Exercise details
Report how many lines in the entries below have the word "script" in them, and give no other words.

(Modification records)

[Start of Attachment]

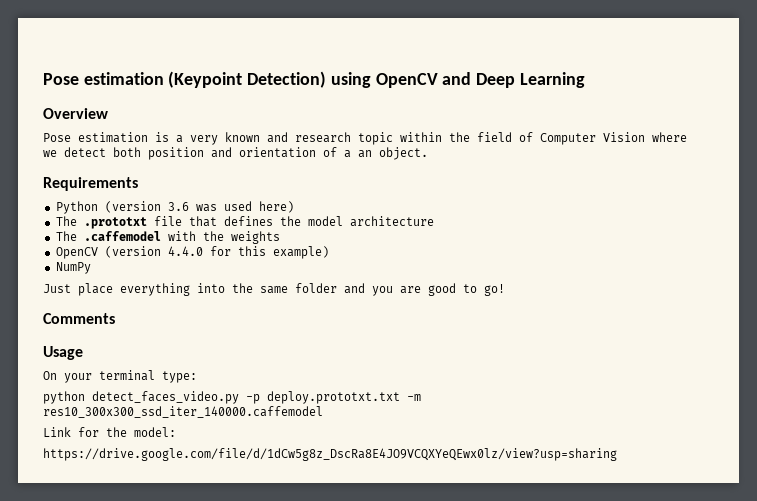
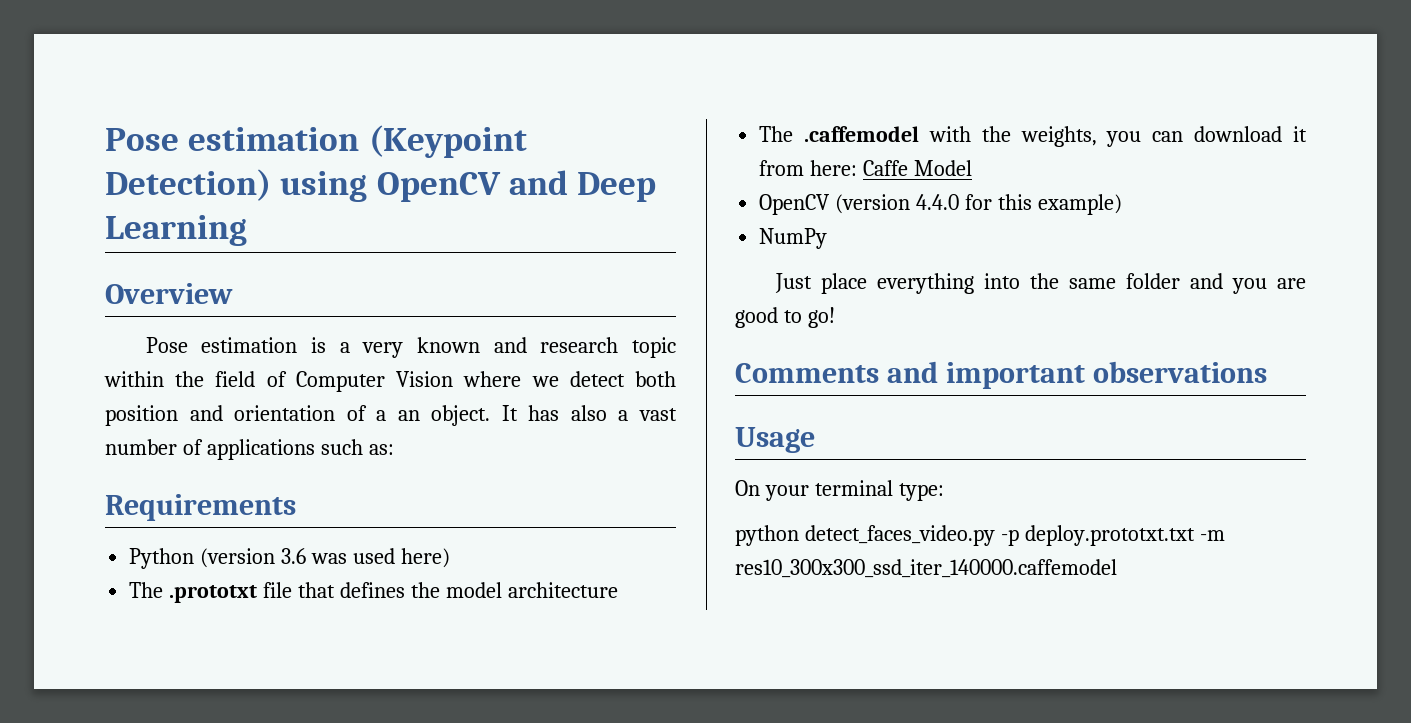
+ It has also a vast number of applications such as:
- The .caffemodel with the weights
+ The .caffemodel with the weights, you can download it from here: Caffe Model
- Comments
+ Comments and important observations
- Link for the model:
- https://drive.google.com/file/d/1dCw5g8z_DscRa8E4JO9VCQXYeQEwx0lz/view?usp=sharing

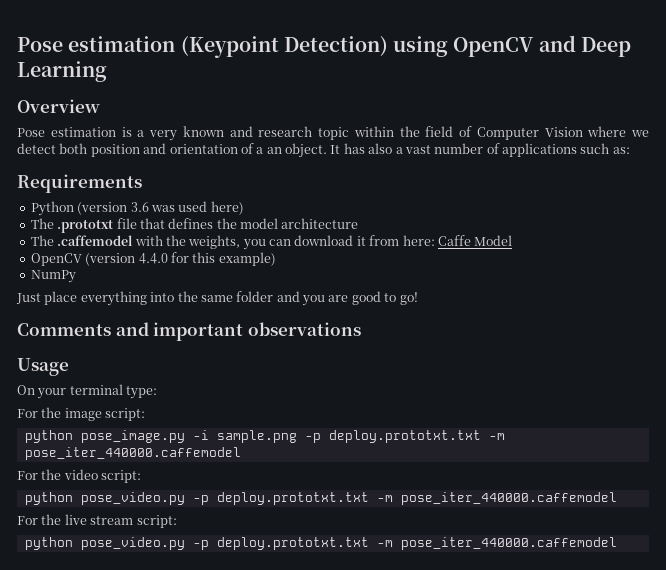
- python detect_faces_video.py -p deploy.prototxt.txt -m res10_300x300_ssd_iter_140000.caffemodel
+ For the image script:
+ python pose_image.py -i sample.png -p deploy.prototxt.txt -m pose_iter_440000.caffemodel
+ For the video script:
+ python pose_video.py -p deploy.prototxt.txt -m pose_iter_440000.caffemodel
+ For the live stream script:
+ python pose_video.py -p deploy.prototxt.txt -m pose_iter_440000.caffemodel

[End of Attachment]

Exercise solution
3